Avec l’agence SCAU, ils viennent tout juste de remporter un concours d’envergure, celui de l’Arena porte de la Chapelle, futur temple des Jeux olympiques et paralympiques de Paris 2024, dans le XVIIIe arrondissement. Un aboutissement qui ne doit rien au hasard puisque NP2F interroge le rapport du sport à la ville depuis plus de dix ans. Le quatuor qui compose ce studio d’architecture croit fermement en la capacité de ces équipements sportifs – les plus emblématiques comme les plus ordinaires – à contribuer au dynamisme de nos métropoles.

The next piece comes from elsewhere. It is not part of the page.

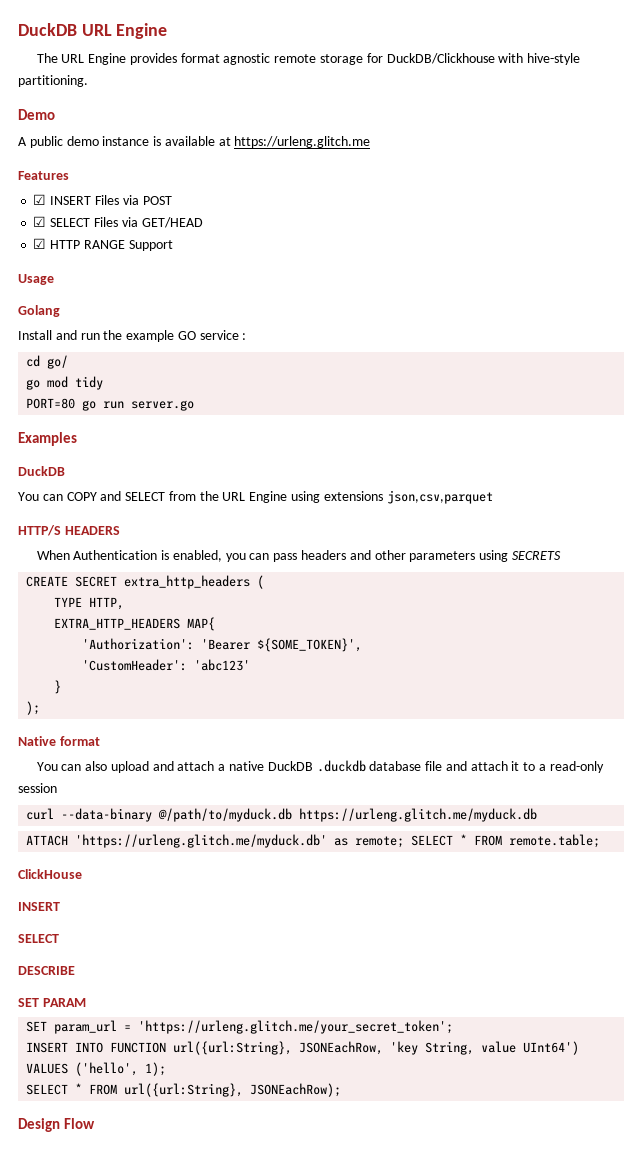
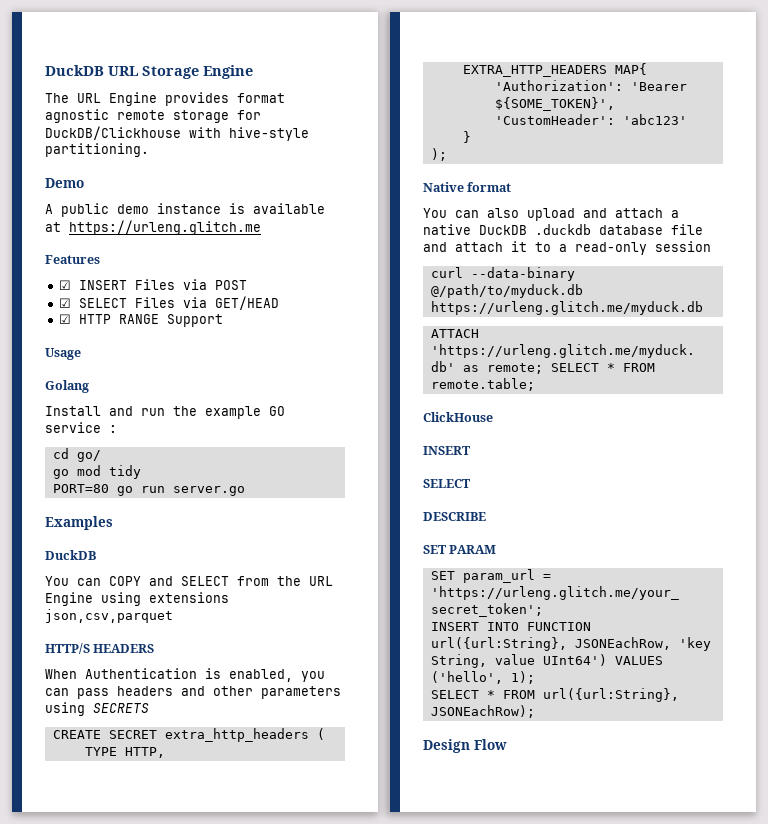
- DuckDB URL Engine
+ DuckDB URL Storage Engine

Mais revenons-en au commencement. Aux origines de la création de NP2F, le sud de la France, où se sont rencontrés François Chas (né en 1981), Nicolas Guérin (1978), Fabrice Long (1979) et Paul Maître-Devallon (1979). Amis d’enfance, Nicolas et Paul sont originaires de Marseille. À 200 km de là, Fabrice et François, également proches depuis leur plus jeune âge, ont grandi à Nice. Leurs chemins se télescopent à l’École nationale supérieure d’architecture (ENSA) de Marseille, où ils débutent tous les quatre leurs études.
Chez NP2F, architecture et urbanisme ne font qu’un
Mais c’est à celle de Paris-Malaquais qu’ils achèveront leur cursus et obtiendront leur diplôme en 2006. S’ils font leurs premières armes dans des agences renommées (Herzog & de Meuron et AUC pour Paul ; Lacaton & Vassal pour Nicolas ; AUC et ANMA pour Fabrice et François), ils décident rapidement, dès 2009, de s’émanciper pour créer NP2F – les initiales de leurs prénoms –, guidés par l’envie de s’exprimer sous une appellation qui les représente.
Chez leurs illustres aînés, ils se sont forgé une conviction : celle que les métiers d’architecte et d’urbaniste ne font qu’un. Mais également que l’échelle du territoire est celle de tous les possibles. En 2010, ils figurent parmi les lauréats des Albums des jeunes architectes et paysagistes (AJAP), prestigieux concours organisé par le ministère de la Culture, qui récompense tous les deux ans des professionnels européens de moins de 35 ans. L’agence n’a alors à son actif que quelques projets privés (des appartements, des boutiques, des bars-restaurants…). Le quatuor est également lauréat d’Europan 9 avec Les Rues de Delémont, un programme interrogeant les espaces publics en Suisse et augurant d’un véritable intérêt pour l’échelle du territoire.
Une décennie plus tard, NP2F s’est fait un nom sur la scène architecturale française. Installée dans un local industriel entièrement réaménagé du nord de Paris, l’agence compte aujourd’hui 28 personnes. En découdre avec les solutions toutes faites, aller au-delà des réponses strictement fonctionnelles, s’affranchir des questions d’échelles, c’est ainsi que NP2F envisage sa pratique. Refusant toute idéologie, considérant que chaque projet est un nouveau commencement, ses quatre fondateurs ont pour moteur principal l’envie.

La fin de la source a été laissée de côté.